Edit tracking data:

- Opening Delimiter -

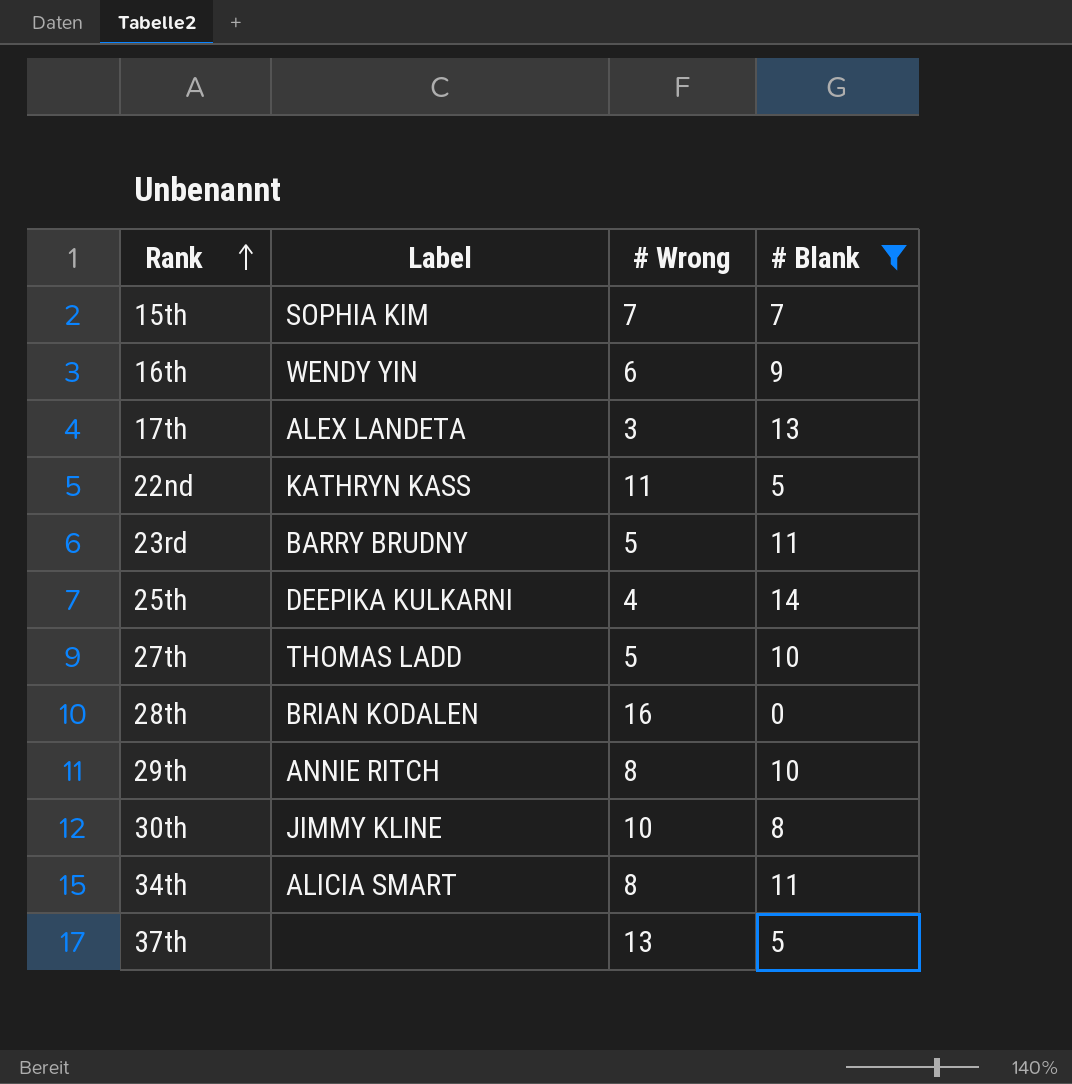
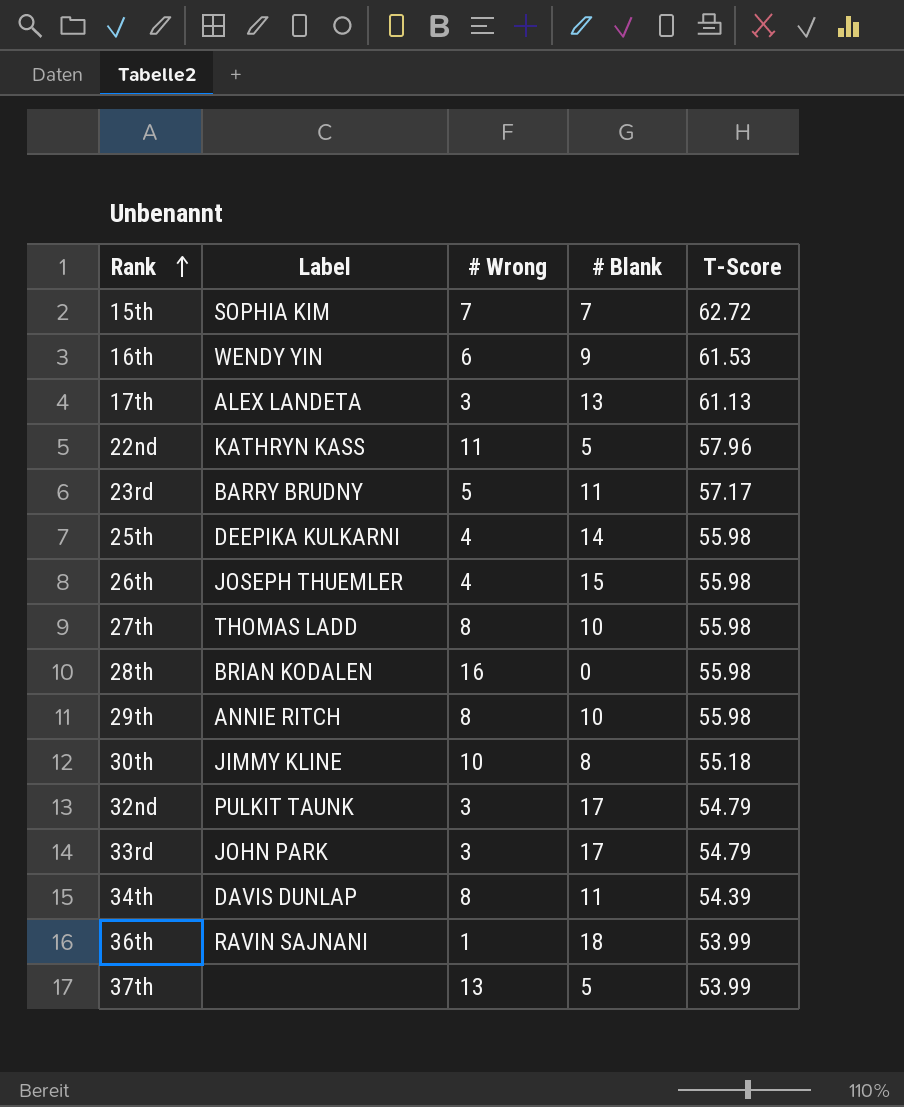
filter: # Blank <= 14 -> none
column T-Score | position: none -> 5
27th | # Wrong: 5 -> 8
34th | Label: ALICIA SMART -> DAVIS DUNLAP

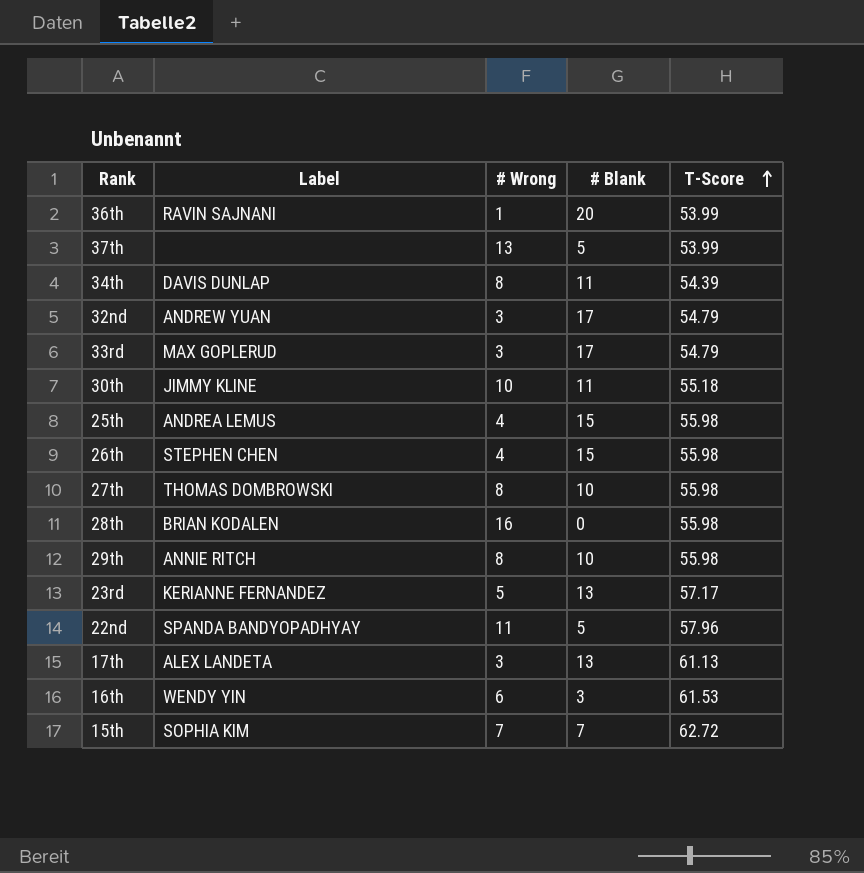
row order: Rank ascending -> T-Score ascending
36th | # Blank: 18 -> 20
32nd | Label: PULKIT TAUNK -> ANDREW YUAN
33rd | Label: JOHN PARK -> MAX GOPLERUD
30th | # Blank: 8 -> 11
25th | Label: DEEPIKA KULKARNI -> ANDREA LEMUS
25th | # Blank: 14 -> 15
26th | Label: JOSEPH THUEMLER -> STEPHEN CHEN
27th | Label: THOMAS LADD -> THOMAS DOMBROWSKI
23rd | Label: BARRY BRUDNY -> KERIANNE FERNANDEZ
23rd | # Blank: 11 -> 13
22nd | Label: KATHRYN KASS -> SPANDA BANDYOPADHYAY
16th | # Blank: 9 -> 3

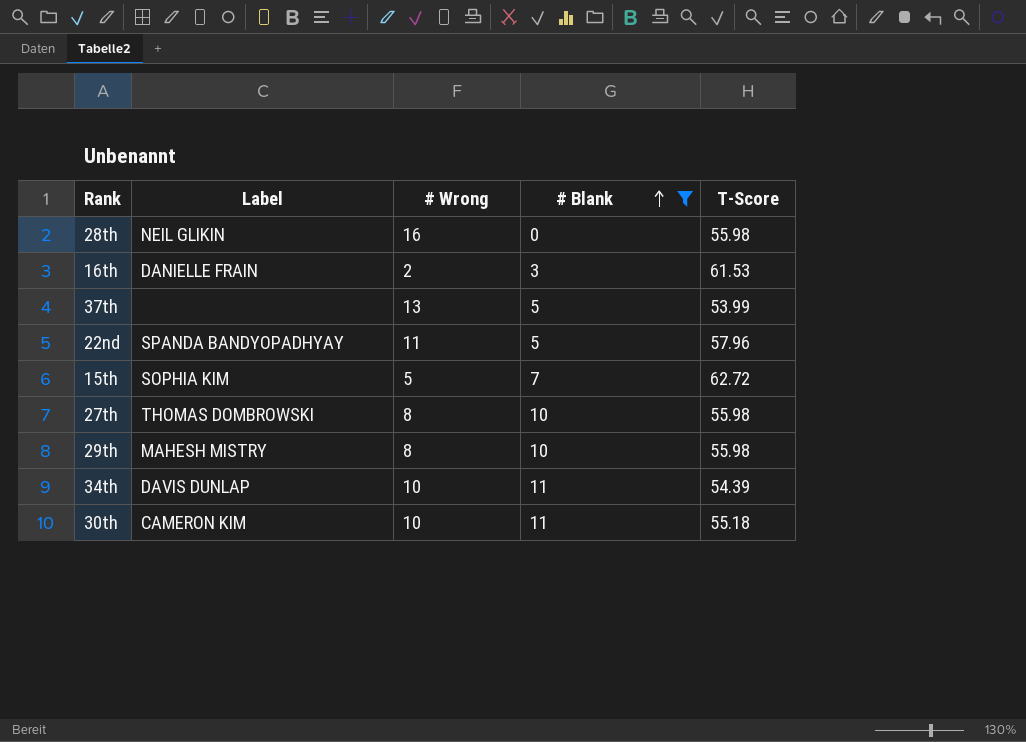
filter: none -> # Blank <= 11
row order: T-Score ascending -> # Blank ascending
28th | Label: BRIAN KODALEN -> NEIL GLIKIN
16th | Label: WENDY YIN -> DANIELLE FRAIN
16th | # Wrong: 6 -> 2
15th | # Wrong: 7 -> 5
29th | Label: ANNIE RITCH -> MAHESH MISTRY
34th | # Wrong: 8 -> 10
30th | Label: JIMMY KLINE -> CAMERON KIM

- Closing Delimiter -

■ Work order ■
From the line that contains "16th | # Wrong: 6 -> 2" down to the final line of the entries, print every line exactly as it is, and only those lines.

■ Reply to the exercise ■
16th | # Wrong: 6 -> 2
15th | # Wrong: 7 -> 5
29th | Label: ANNIE RITCH -> MAHESH MISTRY
34th | # Wrong: 8 -> 10
30th | Label: JIMMY KLINE -> CAMERON KIM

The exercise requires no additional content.